Key Challenge: A video inpainting model capable of cleanly erasing an object "along with its shadow" must have perceived these effects in the first place to erase them; this capacity to "perceive effects" is wasted on the "erasing" task.

Goal: (1) Reuse this perception capacity for the complementary task of foreground layer (including effects) extraction; (2) Develop a single-model, single-stage, feed-forward approach instead of multi-stage optimization.

Key Insight: Since inpainting models follow an intrinsic pipeline of "first perceiving effects, then eliminating them," they can be fine-tuned to output the "perceived effects" as foreground layers instead of erasing them. The authors fine-tune the inpainting model using LoRA on synthetic matting data to directly predict alpha. However, they encounter an counter-intuitive pitfall: applying LoRA to all DiT blocks allows the model to extract the main foreground object, but systematically loses shadows and reflections, even when the training targets explicitly include these effects.
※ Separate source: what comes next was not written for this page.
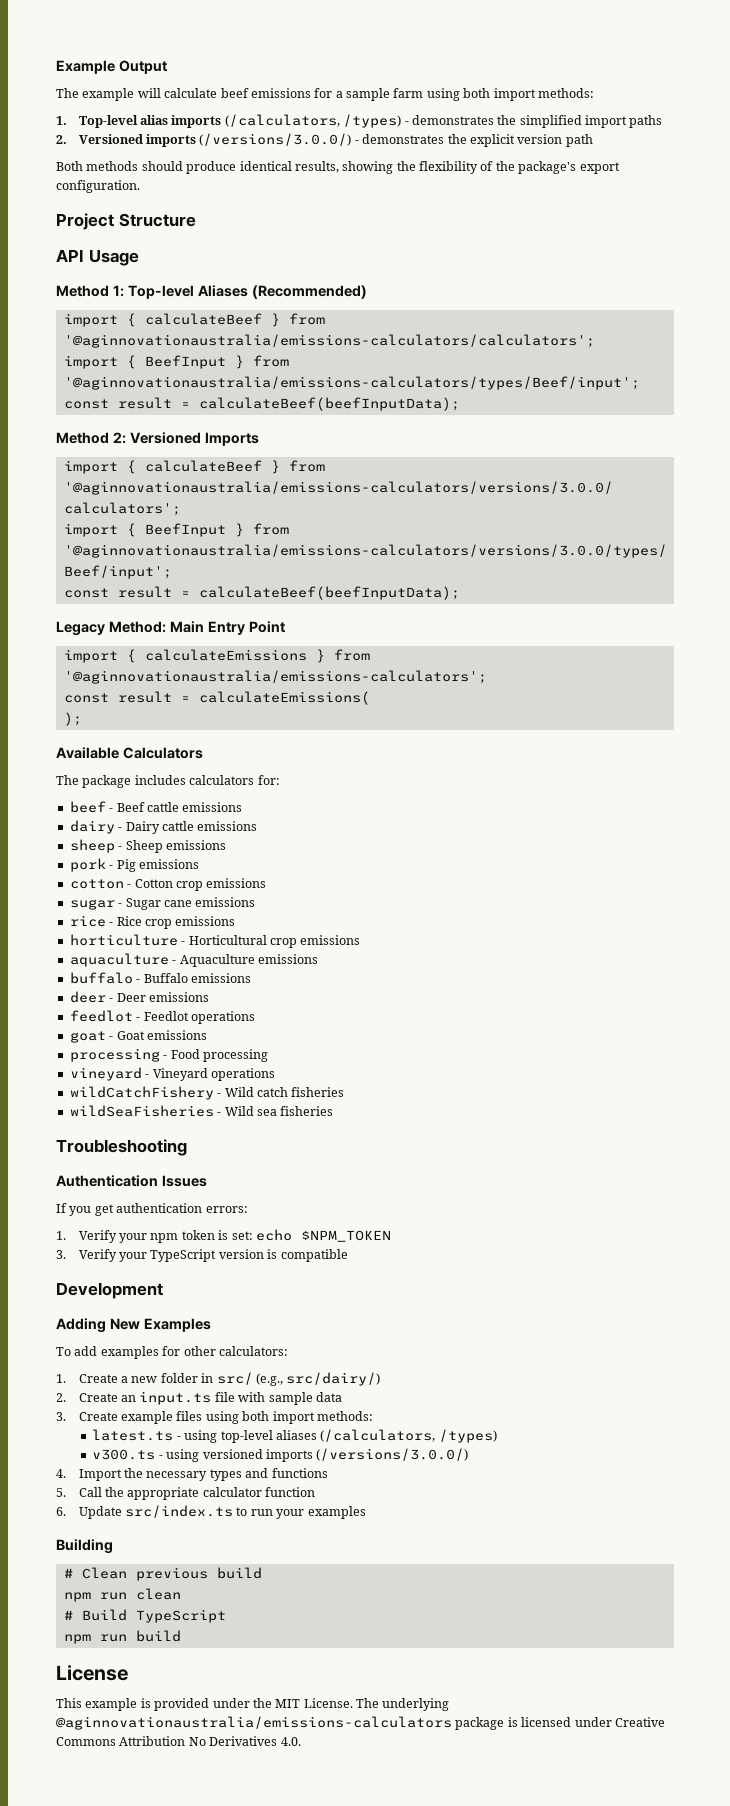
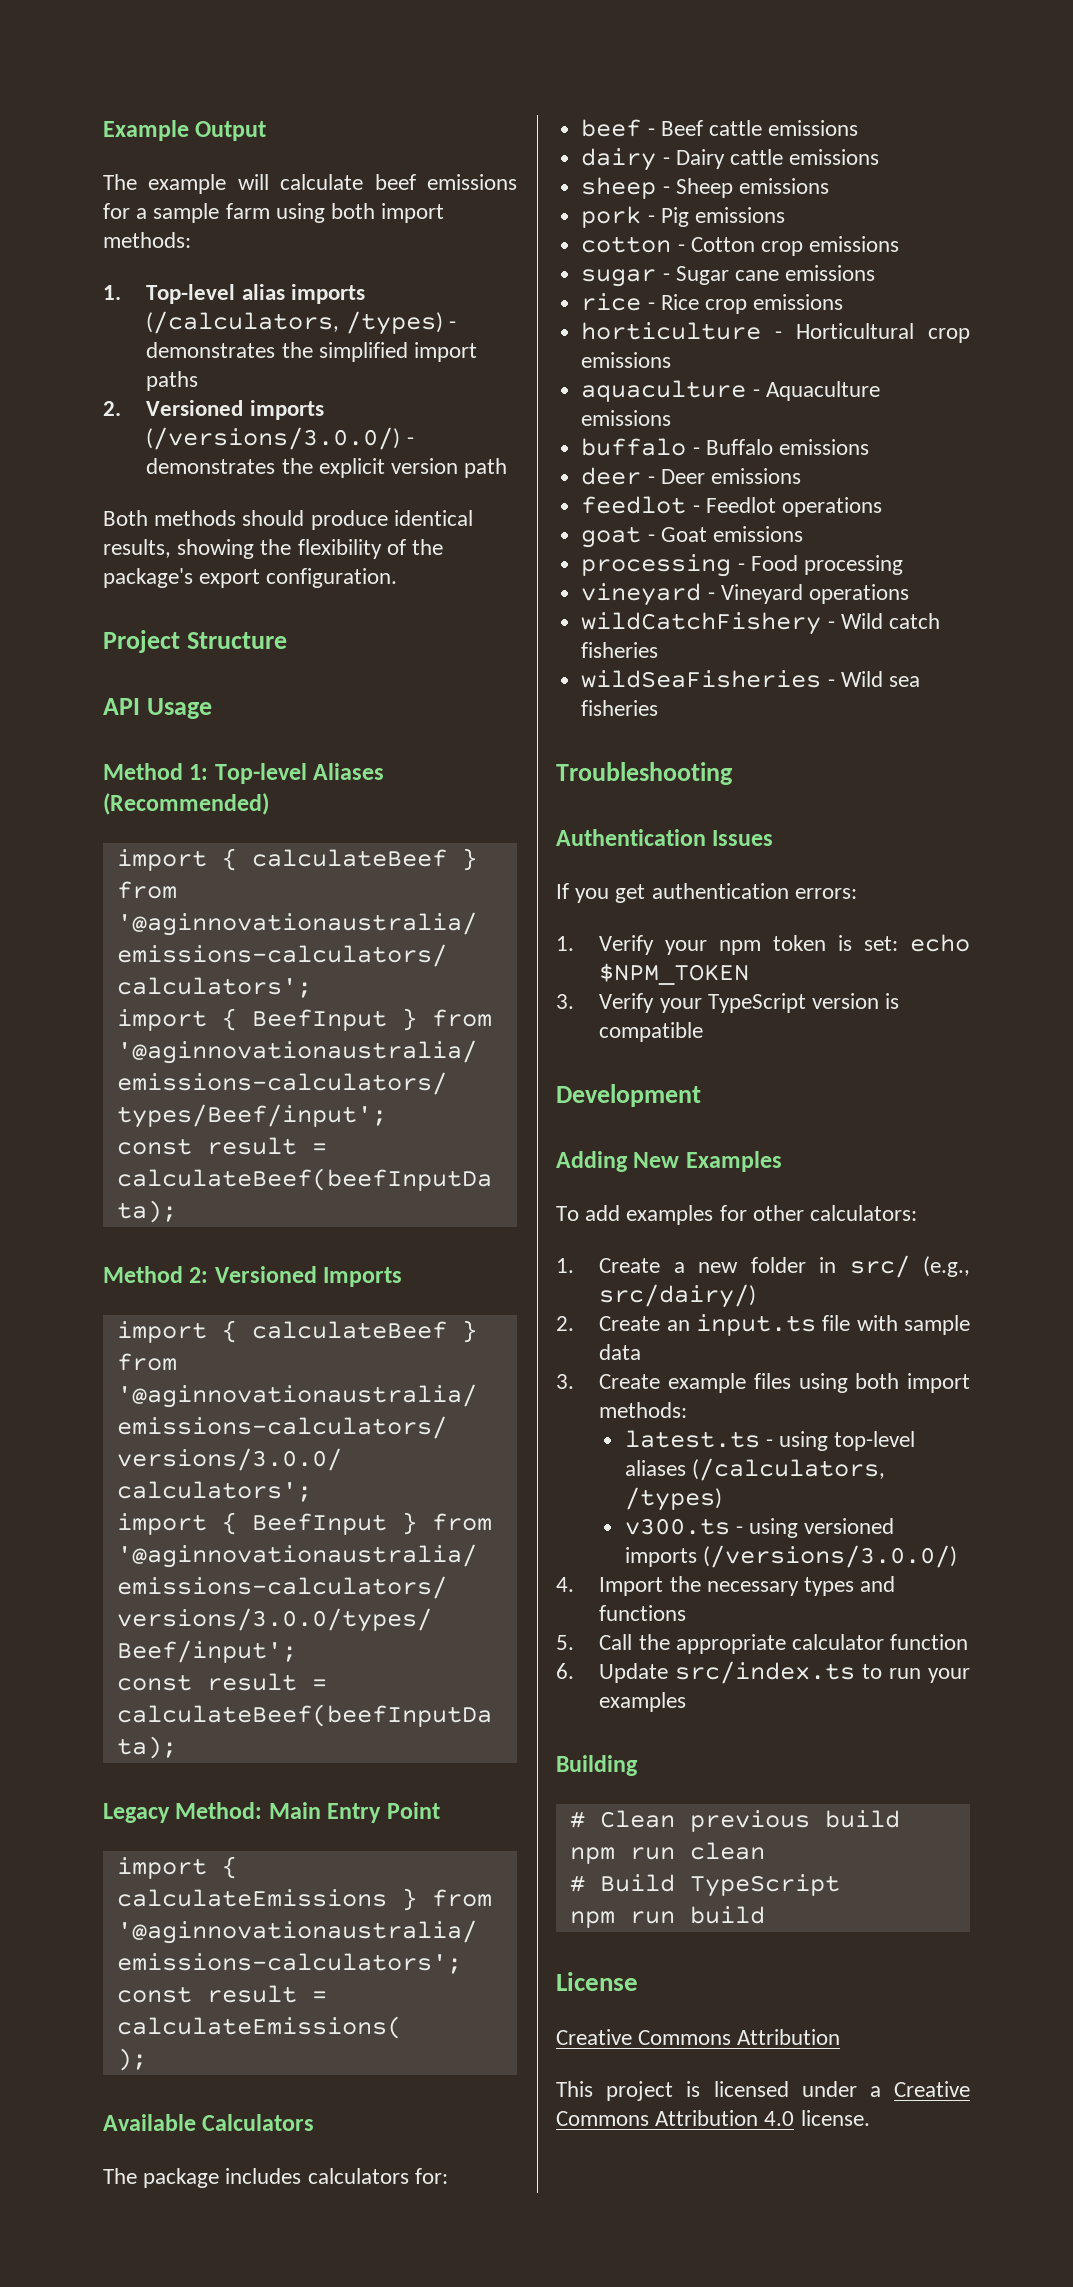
  License
- This example is provided under the MIT License. The underlying @aginnovationaustralia/emissions-calculators package is licensed under Creative Commons Attribution No Derivatives 4.0.
+ Creative Commons Attribution
+ This project is licensed under a Creative Commons Attribution 4.0 license.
Core Idea: Through block-wise analysis, it is discovered that "effect perception is concentrated in the middle-stage blocks, but is actively suppressed in the final-stage blocks." Consequently, instead of applying LoRA to all blocks, two complementary experts are trained—Effect Expert (LoRA applied only to the final blocks to preserve effects) and Quality Expert (LoRA applied to all blocks to refine the alpha shape). These experts are deployed alternately during high and low noise stages of diffusion sampling, yielding the benefits of both using "the computational cost of a single diffusion run."

Method

Overall Architecture

The input consists of a video \(V\), frame-by-frame "coarse foreground masks" \(M\) (bounding the object only, excluding effects), and a text description \(c\) of the background. The output is the foreground layer \(F\), the alpha matte \(\alpha\), and the restored background layer \(B\). The entire pipeline is built on top of a frozen pretrained video inpainting DiT. First, the input tokens are duplicated, and LoRA is attached only to the replica, creating a "Branch DiT Block" that allows the frozen backbone to continue predicting the background while the branch predicts the alpha (Sec. 3.1). Next, through "effect-associated block-wise analysis" of each block, the blocks responsible for perceiving or suppressing effects are identified (Sec. 3.2). Based on this, the Effect and Quality experts are trained. During diffusion sampling, a threshold \(\tau\) is used to switch from the Effect Expert in high-noise stages to the Quality Expert in low-noise stages (Sec. 3.3). Finally, the foreground \(F\) is back-solved from \(\alpha\) and the background \(B\) for video editing applications (re-timing, layer copying, scaling, adding special effects).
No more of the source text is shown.